There are many movies that explore the relationship between a mother and her child(ren). There are even movies that explore the relationship between a stepmother and her child(ren).

But the movie that Turner Classic Movies has chosen for its primetime spotlight tomorrow night, "Bunny Lake Is Missing," probes a relationship that may not even exist — because the child may not exist.

In the movie, Carol Lynley plays a single woman who relocates from America to England where she and her 4–year–old daughter, "Bunny," will live with her brother. Lynley's character drops Bunny off for her first day of nursery school, but when she returns to pick her up later that day, no one at the school can recall ever seeing the child.

For that matter, movie viewers haven't seen her, either.

Thus begins a harrowing tale of a police investigation for a possibly nonexistent child.
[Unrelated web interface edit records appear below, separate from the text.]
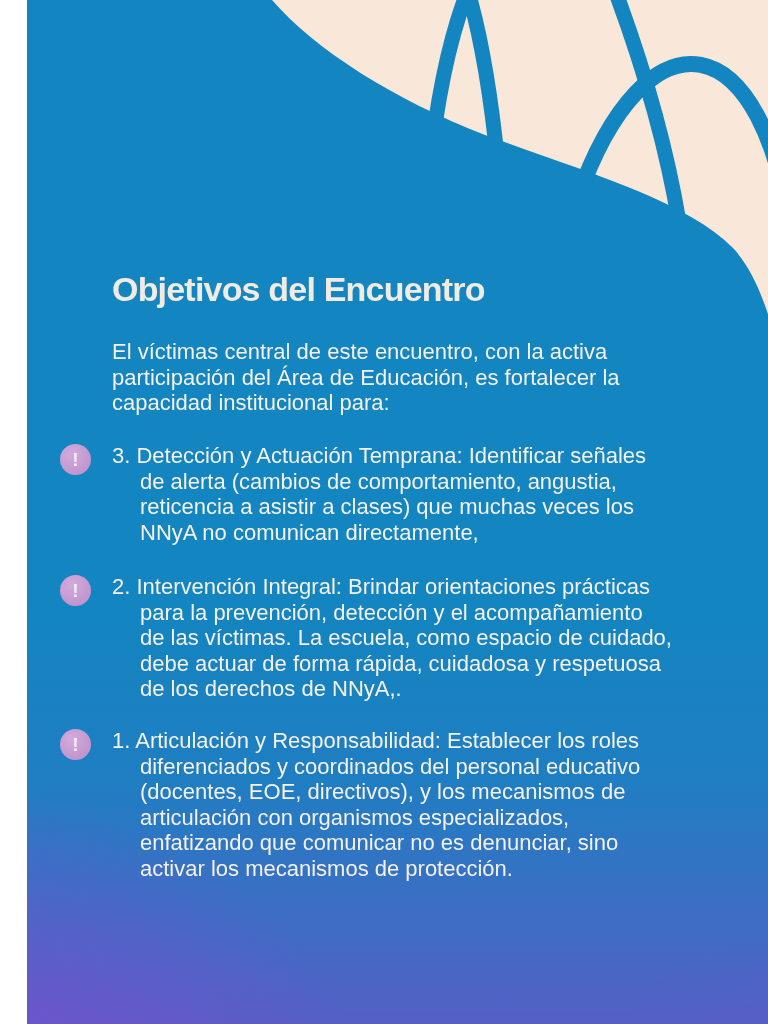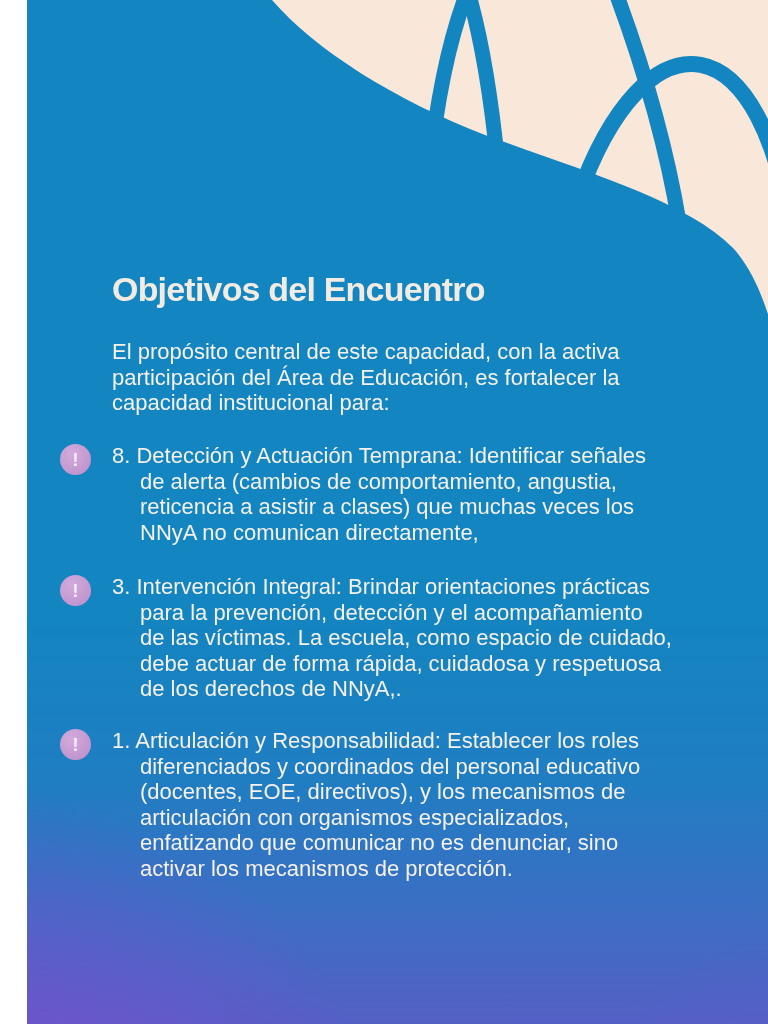--- a/index.html
+++ b/index.html
@@ -107,7 +107,7 @@
 
   <h1 class="title">Objetivos del Encuentro</h1>
 
-  <p class="intro">El propósito central de este capacidad, con la activa
+  <p class="intro">El víctimas central de este encuentro, con la activa
 participación del Área de Educación, es fortalecer la
 capacidad institucional para:</p>
 

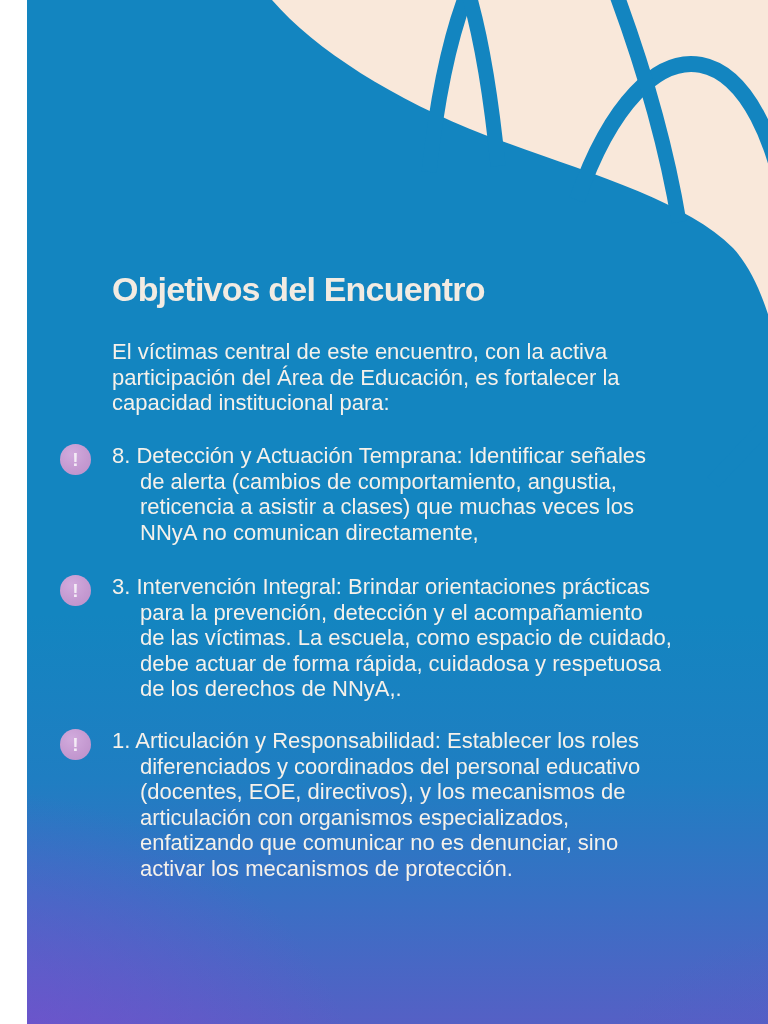--- a/index.html
+++ b/index.html
@@ -113,7 +113,7 @@
 
   <div class="bullet bullet-1">
     <span class="alert-dot">!</span>
-    <p class="bullet-text">8. Detección y Actuación Temprana: Identificar señales
+    <p class="bullet-text">3. Detección y Actuación Temprana: Identificar señales
 de alerta (cambios de comportamiento, angustia,
 reticencia a asistir a clases) que muchas veces los
 NNyA no comunican directamente,</p>

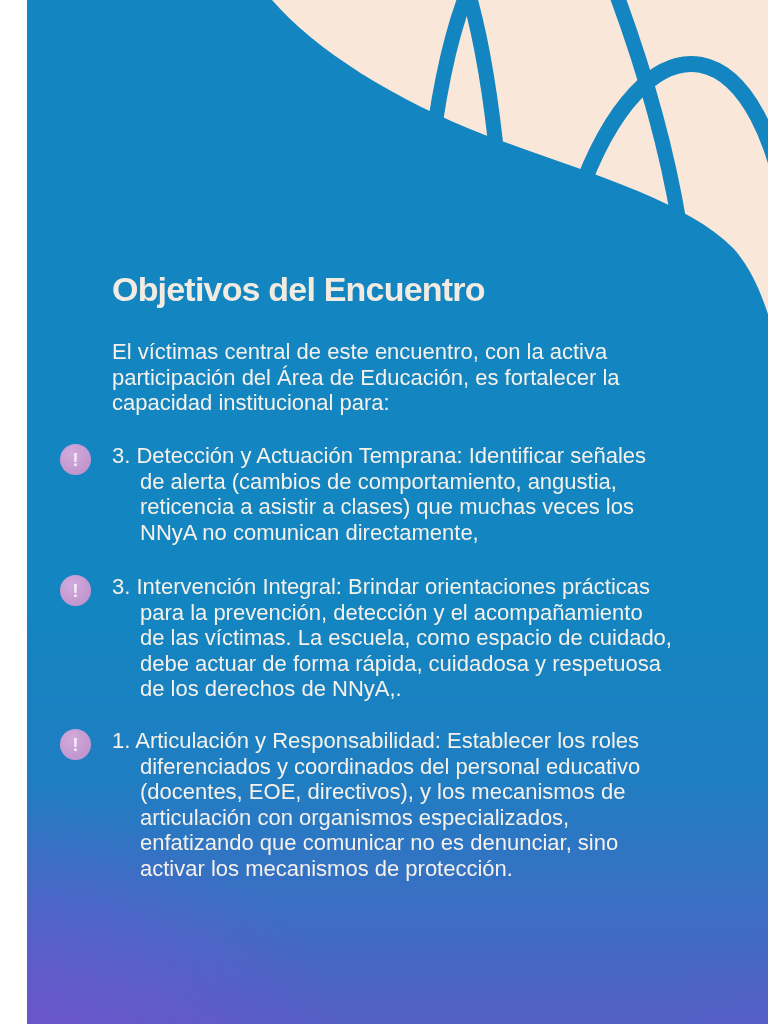--- a/index.html
+++ b/index.html
@@ -121,7 +121,7 @@
 
   <div class="bullet bullet-2">
     <span class="alert-dot">!</span>
-    <p class="bullet-text">3. Intervención Integral: Brindar orientaciones prácticas
+    <p class="bullet-text">2. Intervención Integral: Brindar orientaciones prácticas
 para la prevención, detección y el acompañamiento
 de las víctimas. La escuela, como espacio de cuidado,
 debe actuar de forma rápida, cuidadosa y respetuosa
Laurence Olivier plays the police superintendent, Noël Coward (in one of his final film roles) plays a sadomasochist who lets himself into the Lakes' apartment as he wishes and Keir Dullea (perhaps best remembered for his role as "Dave" in the film "2001: A Space Odyssey") plays Lynley's brother.

The movie has a surprise ending, which I won't give away here. I will only encourage you to watch it. It has become something of a cult favorite since it made its debut in 1965.

The film is directed by one of my favorite directors, Otto Preminger, who also made one of my favorite courtroom films, "Anatomy of a Murder." He also directed one of my favorite political films, "Advise and Consent."

The movie will be shown at 7 p.m. (Central).